- _Input data_
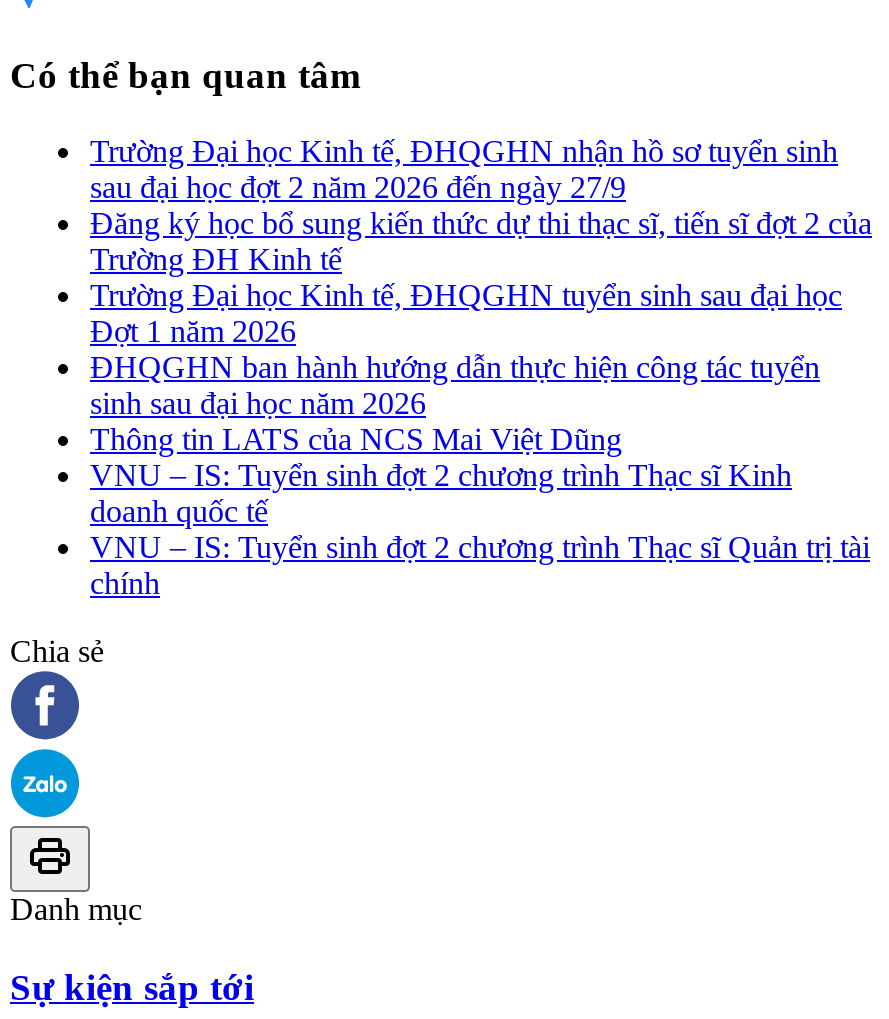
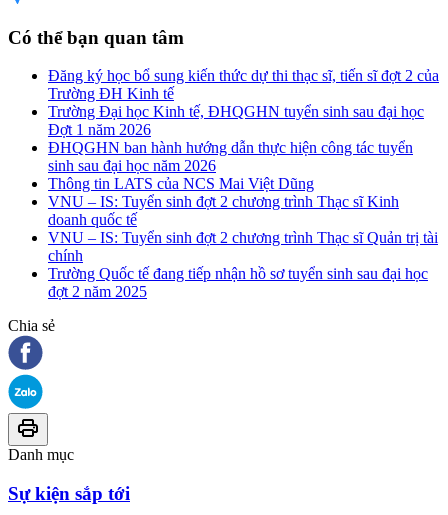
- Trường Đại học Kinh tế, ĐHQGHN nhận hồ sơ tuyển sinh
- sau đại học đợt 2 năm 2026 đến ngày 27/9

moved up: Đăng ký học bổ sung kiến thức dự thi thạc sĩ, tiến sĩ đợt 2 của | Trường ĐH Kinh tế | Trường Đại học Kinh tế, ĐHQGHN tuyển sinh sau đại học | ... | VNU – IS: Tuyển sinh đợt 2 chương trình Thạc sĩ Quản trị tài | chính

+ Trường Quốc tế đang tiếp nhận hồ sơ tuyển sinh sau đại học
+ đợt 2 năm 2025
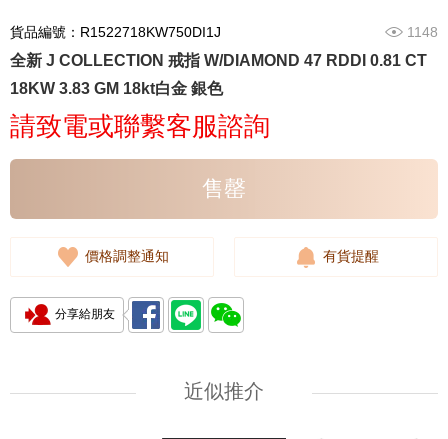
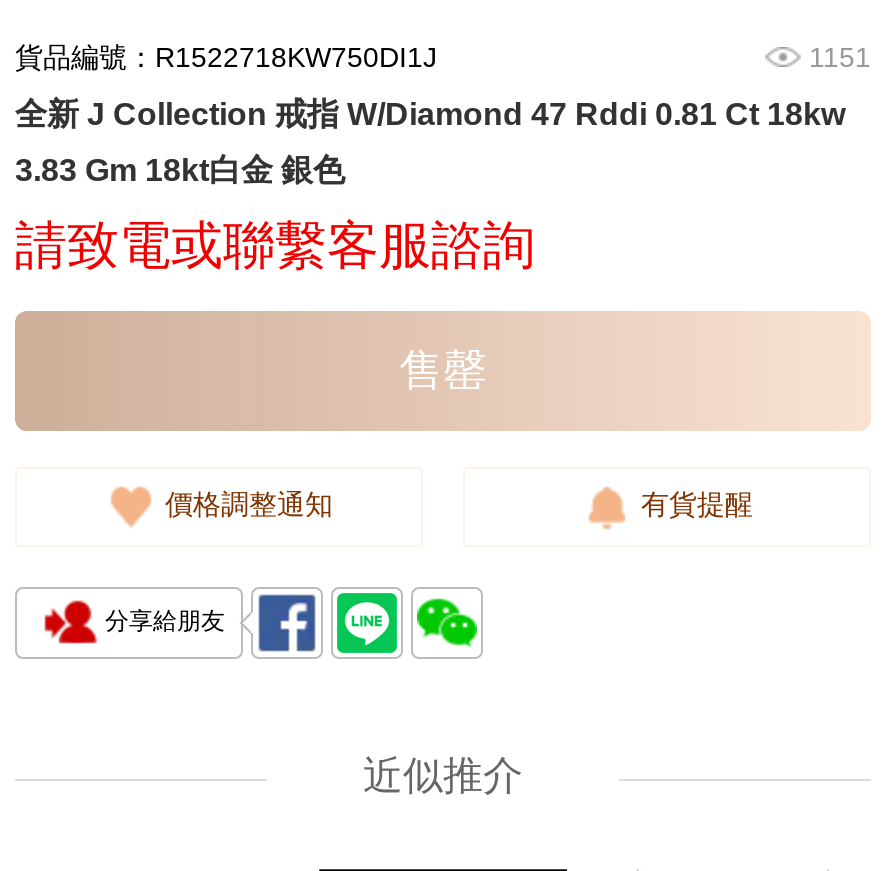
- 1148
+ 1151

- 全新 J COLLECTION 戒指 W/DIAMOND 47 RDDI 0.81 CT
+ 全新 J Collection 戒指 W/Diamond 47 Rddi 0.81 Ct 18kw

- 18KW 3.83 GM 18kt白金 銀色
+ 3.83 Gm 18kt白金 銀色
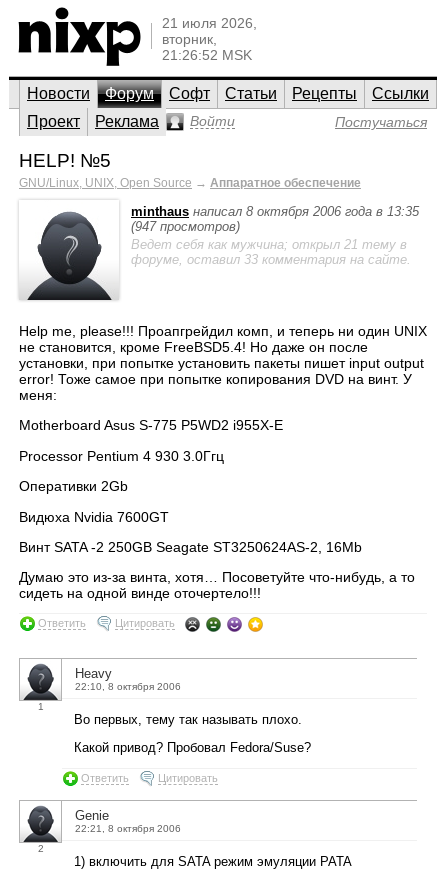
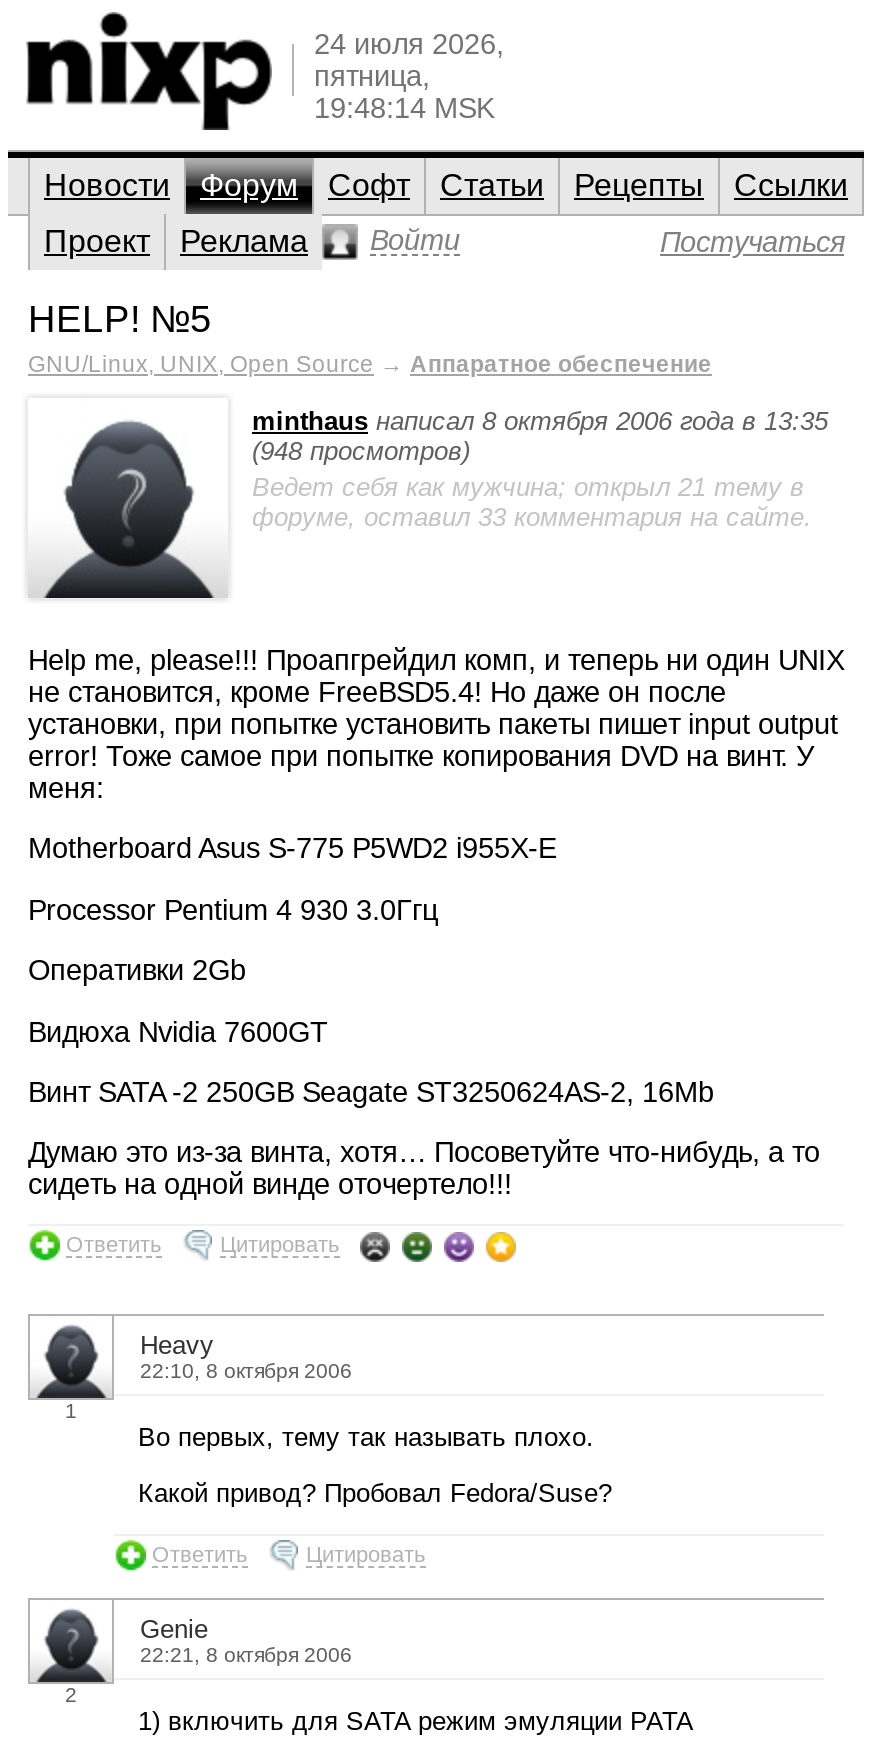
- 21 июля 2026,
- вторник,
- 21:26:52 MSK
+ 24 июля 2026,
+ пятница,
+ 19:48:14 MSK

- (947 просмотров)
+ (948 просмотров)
* * *
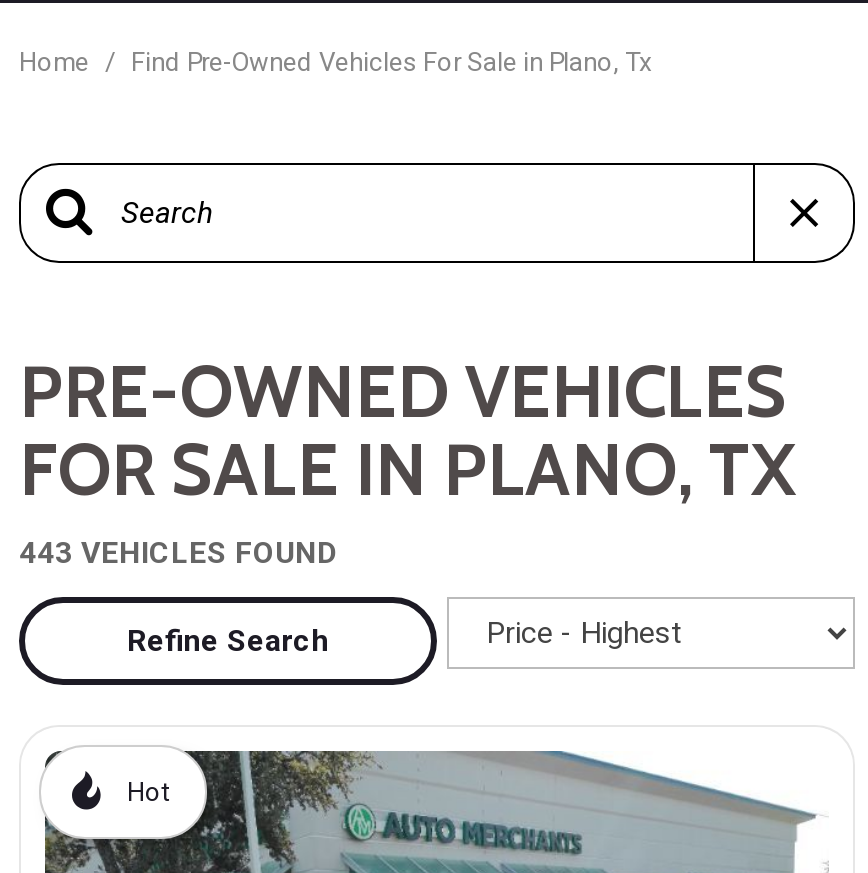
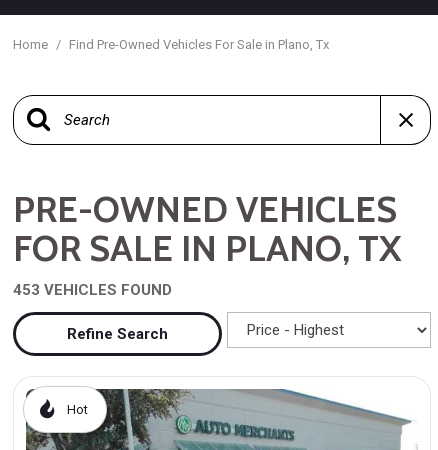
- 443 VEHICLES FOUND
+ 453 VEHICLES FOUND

- _Work item_
Scan the listing above and copy all lines containing the word "VEHICLES".

- _Expected answer_
- 443 VEHICLES FOUND
+ 453 VEHICLES FOUND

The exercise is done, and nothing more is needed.